- **The task**: Give the number of lines in the data below that contain "facilitate", and only that number.
Records provided START
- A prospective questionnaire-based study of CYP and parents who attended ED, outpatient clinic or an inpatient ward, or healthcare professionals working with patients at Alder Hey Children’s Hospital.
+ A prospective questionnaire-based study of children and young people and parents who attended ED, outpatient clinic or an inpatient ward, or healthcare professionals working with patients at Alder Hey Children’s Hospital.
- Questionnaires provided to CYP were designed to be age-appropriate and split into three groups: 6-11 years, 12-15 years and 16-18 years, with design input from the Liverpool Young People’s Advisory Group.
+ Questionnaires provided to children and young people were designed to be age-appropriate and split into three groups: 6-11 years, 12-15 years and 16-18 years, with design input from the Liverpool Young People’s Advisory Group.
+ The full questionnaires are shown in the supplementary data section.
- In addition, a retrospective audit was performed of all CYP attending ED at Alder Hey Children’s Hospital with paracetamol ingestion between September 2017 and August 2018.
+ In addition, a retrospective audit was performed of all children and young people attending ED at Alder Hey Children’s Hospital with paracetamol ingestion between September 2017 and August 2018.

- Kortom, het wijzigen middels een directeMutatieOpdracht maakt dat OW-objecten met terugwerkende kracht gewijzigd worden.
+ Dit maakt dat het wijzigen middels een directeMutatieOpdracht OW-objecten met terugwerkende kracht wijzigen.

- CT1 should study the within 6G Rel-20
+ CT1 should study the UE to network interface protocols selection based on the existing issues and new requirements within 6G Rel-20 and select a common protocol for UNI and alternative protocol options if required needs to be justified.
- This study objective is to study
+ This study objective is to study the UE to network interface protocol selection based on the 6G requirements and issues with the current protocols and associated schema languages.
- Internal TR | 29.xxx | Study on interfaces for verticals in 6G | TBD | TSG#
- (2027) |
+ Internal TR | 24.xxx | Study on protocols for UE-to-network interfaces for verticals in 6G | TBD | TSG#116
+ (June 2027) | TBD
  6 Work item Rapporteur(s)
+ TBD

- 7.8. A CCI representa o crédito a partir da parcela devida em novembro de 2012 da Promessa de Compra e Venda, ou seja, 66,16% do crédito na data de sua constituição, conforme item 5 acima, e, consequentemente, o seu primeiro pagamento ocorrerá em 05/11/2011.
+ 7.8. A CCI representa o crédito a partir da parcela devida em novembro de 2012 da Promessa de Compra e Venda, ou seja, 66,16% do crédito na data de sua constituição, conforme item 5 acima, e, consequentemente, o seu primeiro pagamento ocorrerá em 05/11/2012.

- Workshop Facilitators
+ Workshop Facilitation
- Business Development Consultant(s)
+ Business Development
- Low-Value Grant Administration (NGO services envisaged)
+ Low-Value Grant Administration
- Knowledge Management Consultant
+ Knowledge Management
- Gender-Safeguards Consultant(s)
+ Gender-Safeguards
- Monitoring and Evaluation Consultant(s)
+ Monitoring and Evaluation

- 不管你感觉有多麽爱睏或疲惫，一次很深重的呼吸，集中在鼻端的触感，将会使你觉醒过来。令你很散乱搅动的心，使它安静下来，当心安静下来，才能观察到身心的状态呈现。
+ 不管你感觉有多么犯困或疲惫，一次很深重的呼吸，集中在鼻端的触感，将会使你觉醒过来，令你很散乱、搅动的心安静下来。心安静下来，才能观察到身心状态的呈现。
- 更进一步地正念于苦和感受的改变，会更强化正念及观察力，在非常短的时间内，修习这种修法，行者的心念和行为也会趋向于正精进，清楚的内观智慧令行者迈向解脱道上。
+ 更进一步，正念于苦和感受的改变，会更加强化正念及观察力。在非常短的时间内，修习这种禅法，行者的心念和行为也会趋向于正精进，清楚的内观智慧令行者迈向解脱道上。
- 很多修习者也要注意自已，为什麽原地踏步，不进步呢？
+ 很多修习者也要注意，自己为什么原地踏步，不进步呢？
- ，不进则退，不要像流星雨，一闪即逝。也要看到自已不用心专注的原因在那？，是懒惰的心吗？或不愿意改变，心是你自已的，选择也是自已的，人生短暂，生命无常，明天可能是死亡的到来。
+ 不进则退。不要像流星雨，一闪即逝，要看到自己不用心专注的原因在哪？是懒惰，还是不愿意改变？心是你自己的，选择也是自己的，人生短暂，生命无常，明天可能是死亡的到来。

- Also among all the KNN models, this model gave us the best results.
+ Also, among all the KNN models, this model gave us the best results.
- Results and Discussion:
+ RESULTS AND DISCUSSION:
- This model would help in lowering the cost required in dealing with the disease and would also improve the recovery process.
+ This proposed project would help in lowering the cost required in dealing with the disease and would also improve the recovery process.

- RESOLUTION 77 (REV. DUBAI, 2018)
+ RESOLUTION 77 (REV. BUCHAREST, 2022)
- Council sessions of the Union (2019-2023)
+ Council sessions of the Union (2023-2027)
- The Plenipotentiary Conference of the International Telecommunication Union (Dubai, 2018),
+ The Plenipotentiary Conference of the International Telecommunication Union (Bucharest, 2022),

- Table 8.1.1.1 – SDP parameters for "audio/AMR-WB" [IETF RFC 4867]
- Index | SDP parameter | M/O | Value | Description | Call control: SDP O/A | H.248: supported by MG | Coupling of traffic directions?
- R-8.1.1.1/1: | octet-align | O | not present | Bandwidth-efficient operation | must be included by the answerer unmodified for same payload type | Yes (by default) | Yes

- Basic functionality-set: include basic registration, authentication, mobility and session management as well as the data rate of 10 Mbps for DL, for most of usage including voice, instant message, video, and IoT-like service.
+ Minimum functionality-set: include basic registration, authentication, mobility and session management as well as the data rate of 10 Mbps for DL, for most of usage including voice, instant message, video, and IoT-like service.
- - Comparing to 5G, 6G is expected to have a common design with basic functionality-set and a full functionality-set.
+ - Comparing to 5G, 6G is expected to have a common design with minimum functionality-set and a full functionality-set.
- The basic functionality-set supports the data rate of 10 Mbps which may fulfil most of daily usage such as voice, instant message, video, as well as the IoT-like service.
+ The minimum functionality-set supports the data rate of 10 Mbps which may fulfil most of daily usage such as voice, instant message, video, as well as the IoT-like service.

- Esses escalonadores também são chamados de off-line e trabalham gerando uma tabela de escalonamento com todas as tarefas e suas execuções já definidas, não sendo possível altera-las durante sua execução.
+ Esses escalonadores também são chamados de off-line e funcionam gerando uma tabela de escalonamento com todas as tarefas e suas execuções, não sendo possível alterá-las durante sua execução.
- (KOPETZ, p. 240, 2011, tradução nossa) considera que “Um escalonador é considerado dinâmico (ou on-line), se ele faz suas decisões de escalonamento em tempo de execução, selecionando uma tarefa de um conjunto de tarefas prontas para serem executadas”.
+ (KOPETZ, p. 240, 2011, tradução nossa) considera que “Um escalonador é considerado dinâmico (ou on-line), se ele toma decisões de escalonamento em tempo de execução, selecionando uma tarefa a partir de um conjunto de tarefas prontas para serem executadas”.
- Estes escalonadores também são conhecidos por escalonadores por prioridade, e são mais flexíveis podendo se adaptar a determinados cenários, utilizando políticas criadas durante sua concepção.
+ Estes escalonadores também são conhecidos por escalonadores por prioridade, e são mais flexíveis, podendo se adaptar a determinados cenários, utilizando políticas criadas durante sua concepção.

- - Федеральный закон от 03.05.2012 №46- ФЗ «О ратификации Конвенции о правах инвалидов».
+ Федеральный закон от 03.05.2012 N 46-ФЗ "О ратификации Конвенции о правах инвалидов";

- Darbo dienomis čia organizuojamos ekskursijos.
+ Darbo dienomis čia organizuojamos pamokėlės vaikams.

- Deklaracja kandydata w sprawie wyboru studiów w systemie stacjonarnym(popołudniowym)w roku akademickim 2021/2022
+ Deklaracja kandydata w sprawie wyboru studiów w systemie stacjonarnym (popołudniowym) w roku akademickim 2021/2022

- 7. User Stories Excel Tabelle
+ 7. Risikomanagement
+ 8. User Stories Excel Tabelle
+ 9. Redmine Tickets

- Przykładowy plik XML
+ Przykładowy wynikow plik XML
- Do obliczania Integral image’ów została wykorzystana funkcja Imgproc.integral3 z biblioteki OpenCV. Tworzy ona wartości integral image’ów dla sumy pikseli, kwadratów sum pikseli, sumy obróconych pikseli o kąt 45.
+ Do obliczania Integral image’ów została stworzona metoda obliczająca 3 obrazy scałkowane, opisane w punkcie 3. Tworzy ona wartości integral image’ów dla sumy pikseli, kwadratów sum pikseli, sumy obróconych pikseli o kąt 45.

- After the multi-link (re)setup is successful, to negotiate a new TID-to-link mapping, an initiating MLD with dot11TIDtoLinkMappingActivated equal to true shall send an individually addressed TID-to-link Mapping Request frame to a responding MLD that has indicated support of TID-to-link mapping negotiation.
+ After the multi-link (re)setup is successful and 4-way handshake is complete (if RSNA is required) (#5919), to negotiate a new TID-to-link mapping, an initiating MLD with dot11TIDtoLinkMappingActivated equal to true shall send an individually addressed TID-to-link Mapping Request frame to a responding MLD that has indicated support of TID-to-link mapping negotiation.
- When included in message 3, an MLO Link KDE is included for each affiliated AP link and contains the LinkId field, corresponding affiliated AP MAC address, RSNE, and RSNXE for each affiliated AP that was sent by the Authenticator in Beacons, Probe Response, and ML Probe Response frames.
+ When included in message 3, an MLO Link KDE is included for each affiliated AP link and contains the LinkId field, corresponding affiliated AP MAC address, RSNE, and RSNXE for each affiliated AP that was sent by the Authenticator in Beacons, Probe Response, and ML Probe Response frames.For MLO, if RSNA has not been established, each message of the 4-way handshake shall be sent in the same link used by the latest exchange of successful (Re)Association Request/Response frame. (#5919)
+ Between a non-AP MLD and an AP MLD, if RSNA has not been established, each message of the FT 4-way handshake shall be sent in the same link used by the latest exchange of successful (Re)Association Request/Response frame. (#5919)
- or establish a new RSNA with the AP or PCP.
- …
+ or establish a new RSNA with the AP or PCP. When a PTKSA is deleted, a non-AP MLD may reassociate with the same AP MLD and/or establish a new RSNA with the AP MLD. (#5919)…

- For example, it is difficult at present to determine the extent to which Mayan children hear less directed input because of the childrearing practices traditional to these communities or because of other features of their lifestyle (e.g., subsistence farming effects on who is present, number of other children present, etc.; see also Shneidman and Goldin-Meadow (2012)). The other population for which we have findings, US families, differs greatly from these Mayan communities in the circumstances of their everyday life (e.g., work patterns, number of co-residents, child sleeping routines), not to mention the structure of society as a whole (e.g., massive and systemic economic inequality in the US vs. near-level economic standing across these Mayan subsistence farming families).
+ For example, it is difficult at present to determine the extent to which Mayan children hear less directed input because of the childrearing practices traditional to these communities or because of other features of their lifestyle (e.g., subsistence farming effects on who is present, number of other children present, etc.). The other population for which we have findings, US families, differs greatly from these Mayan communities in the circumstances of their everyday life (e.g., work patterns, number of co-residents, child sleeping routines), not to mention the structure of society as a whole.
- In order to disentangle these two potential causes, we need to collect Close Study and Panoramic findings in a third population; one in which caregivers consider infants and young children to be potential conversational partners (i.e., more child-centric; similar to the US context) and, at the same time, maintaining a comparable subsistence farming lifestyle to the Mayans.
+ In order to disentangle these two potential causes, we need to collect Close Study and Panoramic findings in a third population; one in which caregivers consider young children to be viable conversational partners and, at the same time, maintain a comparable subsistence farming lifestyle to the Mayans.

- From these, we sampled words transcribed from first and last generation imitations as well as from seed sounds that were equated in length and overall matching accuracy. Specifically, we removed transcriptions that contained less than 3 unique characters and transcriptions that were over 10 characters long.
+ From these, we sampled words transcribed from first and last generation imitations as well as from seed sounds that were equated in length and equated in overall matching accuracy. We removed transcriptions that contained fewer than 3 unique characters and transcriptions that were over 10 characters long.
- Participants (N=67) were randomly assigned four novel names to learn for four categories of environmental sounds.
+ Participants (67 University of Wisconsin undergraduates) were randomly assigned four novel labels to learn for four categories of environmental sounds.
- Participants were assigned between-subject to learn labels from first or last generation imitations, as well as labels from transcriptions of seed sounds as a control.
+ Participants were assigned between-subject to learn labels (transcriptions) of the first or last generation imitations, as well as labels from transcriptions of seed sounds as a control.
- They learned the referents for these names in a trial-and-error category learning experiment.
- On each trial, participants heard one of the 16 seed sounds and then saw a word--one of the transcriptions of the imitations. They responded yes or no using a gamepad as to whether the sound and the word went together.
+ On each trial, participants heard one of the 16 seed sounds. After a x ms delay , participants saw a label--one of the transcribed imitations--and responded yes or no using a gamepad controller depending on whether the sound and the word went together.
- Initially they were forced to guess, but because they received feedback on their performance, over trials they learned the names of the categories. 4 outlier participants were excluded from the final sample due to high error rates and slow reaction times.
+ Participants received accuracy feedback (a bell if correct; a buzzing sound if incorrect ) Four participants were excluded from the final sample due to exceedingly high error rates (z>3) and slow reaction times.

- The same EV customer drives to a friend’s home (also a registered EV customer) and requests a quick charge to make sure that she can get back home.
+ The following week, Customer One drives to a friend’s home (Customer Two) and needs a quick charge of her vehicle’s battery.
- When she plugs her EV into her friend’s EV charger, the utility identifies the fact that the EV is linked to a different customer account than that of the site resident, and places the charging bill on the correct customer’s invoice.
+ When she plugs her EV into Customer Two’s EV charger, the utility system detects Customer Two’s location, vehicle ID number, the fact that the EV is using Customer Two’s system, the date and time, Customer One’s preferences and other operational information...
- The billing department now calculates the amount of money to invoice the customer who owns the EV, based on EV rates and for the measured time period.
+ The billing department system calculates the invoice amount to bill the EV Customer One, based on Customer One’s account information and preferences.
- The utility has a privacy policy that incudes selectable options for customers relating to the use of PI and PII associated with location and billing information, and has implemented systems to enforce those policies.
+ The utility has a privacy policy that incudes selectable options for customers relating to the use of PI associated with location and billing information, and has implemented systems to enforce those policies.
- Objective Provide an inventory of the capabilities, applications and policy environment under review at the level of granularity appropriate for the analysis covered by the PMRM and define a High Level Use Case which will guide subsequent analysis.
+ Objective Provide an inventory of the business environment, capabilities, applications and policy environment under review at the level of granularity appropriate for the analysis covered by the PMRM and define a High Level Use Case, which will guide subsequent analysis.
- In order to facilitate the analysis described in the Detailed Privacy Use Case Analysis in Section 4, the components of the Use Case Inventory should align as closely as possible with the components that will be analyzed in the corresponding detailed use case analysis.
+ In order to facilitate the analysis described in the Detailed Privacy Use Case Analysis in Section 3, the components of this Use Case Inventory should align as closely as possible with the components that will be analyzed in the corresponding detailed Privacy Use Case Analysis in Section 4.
Records provided END
- **Problem solution**: 2